Text
Identifikasi Perubahan Kontur Kedalaman Laut Di Perairan Sekitar Anak Gunung Krakatau Pasca Erupsi Tahun 2018
Krakatau (Rakata) adalah kepulauan vulkanik yang masih aktif yang terletak di Selat Sunda, antara Pulau Jawa dan Sumatera. Pada tahun 1927 atau kurang lebih 40 tahun setelah meletusnya Gunung Krakatau, muncul gunung api yang dikenal sebagai Anak Krakatau dari kawasan kaldera purba tersebut yang masih aktif dan tetap bertambah tingginya. Penyebab semakin tingginya gunung itu disebabkan oleh material yang keluar dari perut gunung baru itu.

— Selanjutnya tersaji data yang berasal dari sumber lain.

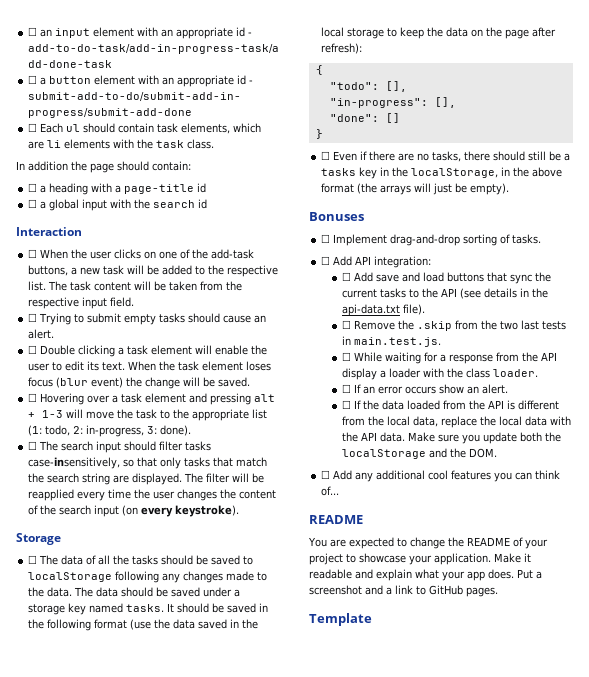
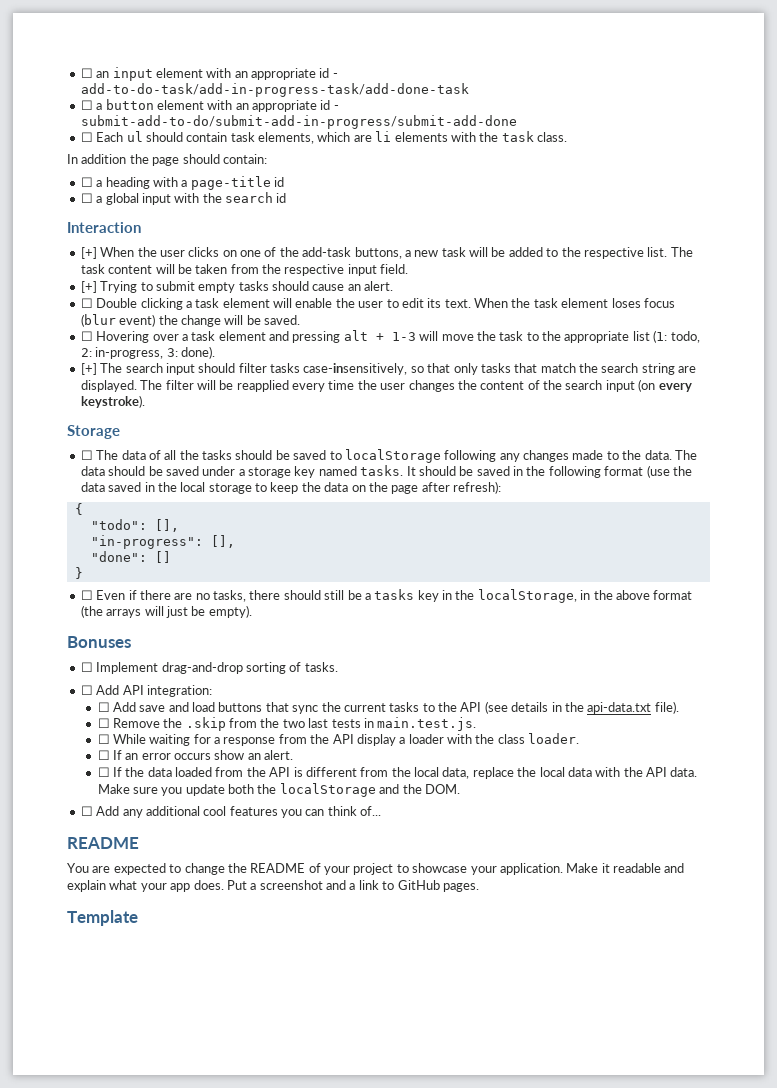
[28,249,38,258] ☐ -> [80,247,97,259] [+]
[28,313,38,322] ☐ -> [80,281,97,293] [+]
[28,441,38,450] ☐ -> [80,363,97,375] [+]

Pada penelitian ini dititikberatkan pada identifikasi perbandingan perubahan kontur kedalaman perairan disekitar Anak Gunung Krakatau sebelum dan pasca erupsi tahun 2018. Data penelitian ini berupa data sekunder Multibeam Echosounder (MBES) yang diperoleh dari hasil survei KRI Spica-934 di perairan Selat Sunda atau di sekitaran Anak Gunung Krakatau pasca erupsi tahun 2018 menggunakan MBES EM 2040 dual head SV KRI Spica-934 dan EM 302 single head KRI Spica-934. Data yang diperoleh kemudian diolah menggunakan software Caris Hips and Sips selanjutnya dioverlay dengan Lembar Lukis Teliti (LLT) tahun 2016. Dari hasil penelitian diperoleh bahwa terjadi perubahan kontur kedalaman laut di area sekitar Anak Gunung Krakatau pasca erupsi tahun 2018 yang mengakibatkan pendangkalan hampir diseluruh area Anak Gunung Krakatau, terutama dibagian selatan dan barat dimana terdapat garis pantai yang menyempit akibat longsoran, selain itu berdasar data hasil olahan terdapat pola garis kontur kedalaman laut yang mendekati garis pantai.